BACKGROUND: I have recently found (probably well known, but I had never seen this before) that a matrix can be written as a linear combination of the outer products of its eigenvectors where the coefficients are the corresponding eigenvalues. Specifically, let $\boldsymbol{u}_k=(u_{1,k},\dots,u_{K,k})^T$ be the $k$-th eigenvector and $\lambda_k$ the $k$-th eigenvalue of a symmetric matrix $M$ with $k\in [1,K]$. Then $M$ can be written as
$$M=\sum_{k=1}^K \lambda_k \boldsymbol{u}_k \boldsymbol{u}_k^T \tag{1} \label{eq1}$$
Which, is just another way of writing the standard eigendecomposition
$$M=U \Lambda U^{-1} \tag{2} \label{eq2}$$
where $U$ is the matrix whose $k$-th column is $\boldsymbol{u}_k$ and $\Lambda$ is the diagonal matrix whose element $\Lambda_{kk}=\lambda_k$. What is interesting to me is that the series expression is reminiscent of Fourier series expansions with $\lambda_k$ being analogous to the Fourier coefficient and the matrix $\boldsymbol{u}_k \boldsymbol{u}_k^T$ being analogous to a basis function.
HERE'S THE QUESTIONS:
(1) Can someone point me to a good reference (or references) about expressing matrices as a series expansion of "basis" matrices?

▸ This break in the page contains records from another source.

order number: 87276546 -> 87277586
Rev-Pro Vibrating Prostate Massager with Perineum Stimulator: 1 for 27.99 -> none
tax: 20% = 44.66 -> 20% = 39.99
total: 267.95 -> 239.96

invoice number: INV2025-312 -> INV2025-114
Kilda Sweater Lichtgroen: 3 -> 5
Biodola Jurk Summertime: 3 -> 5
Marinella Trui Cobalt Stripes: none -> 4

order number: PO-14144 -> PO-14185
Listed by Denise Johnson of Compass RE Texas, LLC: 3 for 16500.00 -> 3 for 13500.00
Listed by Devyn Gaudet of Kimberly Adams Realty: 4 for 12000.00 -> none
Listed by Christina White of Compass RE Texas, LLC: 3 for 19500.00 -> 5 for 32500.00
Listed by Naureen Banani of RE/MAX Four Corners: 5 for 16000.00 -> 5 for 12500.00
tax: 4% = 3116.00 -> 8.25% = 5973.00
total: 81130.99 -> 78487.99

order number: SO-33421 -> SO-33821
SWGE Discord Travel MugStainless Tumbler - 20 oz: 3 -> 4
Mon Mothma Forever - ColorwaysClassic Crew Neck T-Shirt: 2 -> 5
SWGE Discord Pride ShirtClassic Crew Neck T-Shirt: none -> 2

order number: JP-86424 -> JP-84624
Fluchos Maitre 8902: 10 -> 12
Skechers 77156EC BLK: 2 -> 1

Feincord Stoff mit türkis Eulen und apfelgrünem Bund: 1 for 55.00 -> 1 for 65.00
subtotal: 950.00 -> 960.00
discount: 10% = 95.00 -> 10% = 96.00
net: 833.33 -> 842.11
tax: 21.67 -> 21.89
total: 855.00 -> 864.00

(2) Can two different matrices, say $A$ and $B$ be expressed as a series expansion using the same set of basis matrices and just different coefficients? (Eq. \ref{eq1} above could be used for both $A$ and $B$, but the set of basis matrices $\boldsymbol{a}_k \boldsymbol{a}_k^T$ and $\boldsymbol{b}_k \boldsymbol{b}_k^T$ would be different, and I would like to instead write them in the same basis). If so, under what conditions?